Ostatnio często poruszanym tematem w mediach zarówno regionalnych jak i ogólnopolskich jest temat polityki rodzinnej. Jakby wszyscy się nagle obudzili, wszyscy, którzy choć lekko odchylają się na prawą stronę sceny politycznej nagle odnaleźli w sobie energię, aby poruszyć ten wydaje się bardzo istotny temat dotyczący nas bez reszty wszystkich pracujących obywateli.
Póki co znamy jedynie wstępne wyniki narodowego spisu powszechnego, ale biorąc już je pod uwagę, a także inne badania łatwo dochodzimy do wniosku, że skończył się czas na odkładanie decyzji o poważnej polityce rodzinnej państwa.
W czerwcu 2011 roku PJN postawił na politykę prorodzinną jako najważniejszy element swojego programu wyborczego. Wprowadzając ten temat do życia publicznego PJN pomimo słabego wyniku wyborczego odniósł sukces zmuszając inne partie polityczne do zajęcia się tym tematem.
Dzisiaj to już nie tylko partie polityczne, ale także różne organizacje pozarządowe zabierają głos w ważnych sprawach dotyczących rodziny. Solidarna Polska idzie w ślady PJNu i stara się z polityki prorodzinnej zrobić najważniejszy punkt swojego programu, a Prawo i Sprawiedliwość przedstawia cały pakiet rozwiązań pod nazwą „Teraz rodzina”.
Powstała także „Koalicja dla rodziny” – porozumienie organizacji pozarządowych, do którego dołączyło Stowarzyszenie „Horyzonty”, którym mam zaszczyt kierować.
Potrzebę kreowania polityki prorodzinnej zaczynają zauważać także samorządowcy, którzy starają się wprowadzić w życie różnego rodzaju mniejsze i większe rozwiązania jak Rodzina 3+, tańsze żłobki i przedszkola, kącik dla matki z dzieckiem w urzędach i inne. Ostatnim przykładem jest inicjatywa Marszałka Województwa Opolskiego i propozycja wprowadzenia specjalnych stref demograficznych.
Niestety brak jest rządowych propozycji. Chyba jedyne odniesienie się do tego pączkującego tematu padło z ust Premiera Donalda Tuska, który nie wiemy szczerze, czy żartem stwierdził, że dla państwa najtańsza jest rodzina bez dzieci. Zestawiając to z innymi słowami szefa Platformy Obywatelskiej, który odcinał się od przeszłości i przekonywał, że liczy się tylko tu i teraz to sprawa zaczyna wyglądać groźnie.

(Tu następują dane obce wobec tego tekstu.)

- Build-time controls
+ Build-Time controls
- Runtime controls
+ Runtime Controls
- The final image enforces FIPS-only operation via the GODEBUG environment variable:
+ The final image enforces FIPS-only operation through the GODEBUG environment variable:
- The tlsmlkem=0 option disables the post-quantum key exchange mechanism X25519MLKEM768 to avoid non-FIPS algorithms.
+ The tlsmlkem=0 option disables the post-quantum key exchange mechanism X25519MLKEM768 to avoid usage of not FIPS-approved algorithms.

Na przyszłość narodu polskiego nie możemy spoglądać inaczej niż właśnie przez pryzmat rodziny. Rodziny rozumianej jako najmniejszej komórki społecznej, w której kształtowana jest postawa obywatelska młodych Polaków. Państwo polskie nie tylko powinno, ale wręcz ma obowiązek dbania o polskie rodziny.
Nie ma na świecie taniej polityki rodzinnej, ale nie ma też innej możliwości dzisiaj w Polsce jak właśnie postawienie na wsparcie polskich rodzin w wychowaniu swoich dzieci. Dzisiaj debata o podniesieniu wieku emerytalnego jest debatą jałową i przypomina targowanie się na tureckim bazarze. Dopóki nie uznamy wysiłku polskich rodzin w wychowaniu dzieci i nie pomożemy im w tej ciężkiej pracy, dopóki nie uznamy wychowania dziecka przez kobietę jako trudnej pracy i często odsunięcia własnych ambicji zawodowych, dopóty nie rozwiążemy problemu starzejącego się społeczeństwa. Do tego czasu dyskusja, czy mamy pracować do 65, 67, czy nawet 70 roku życia nie ma najmniejszego sensu.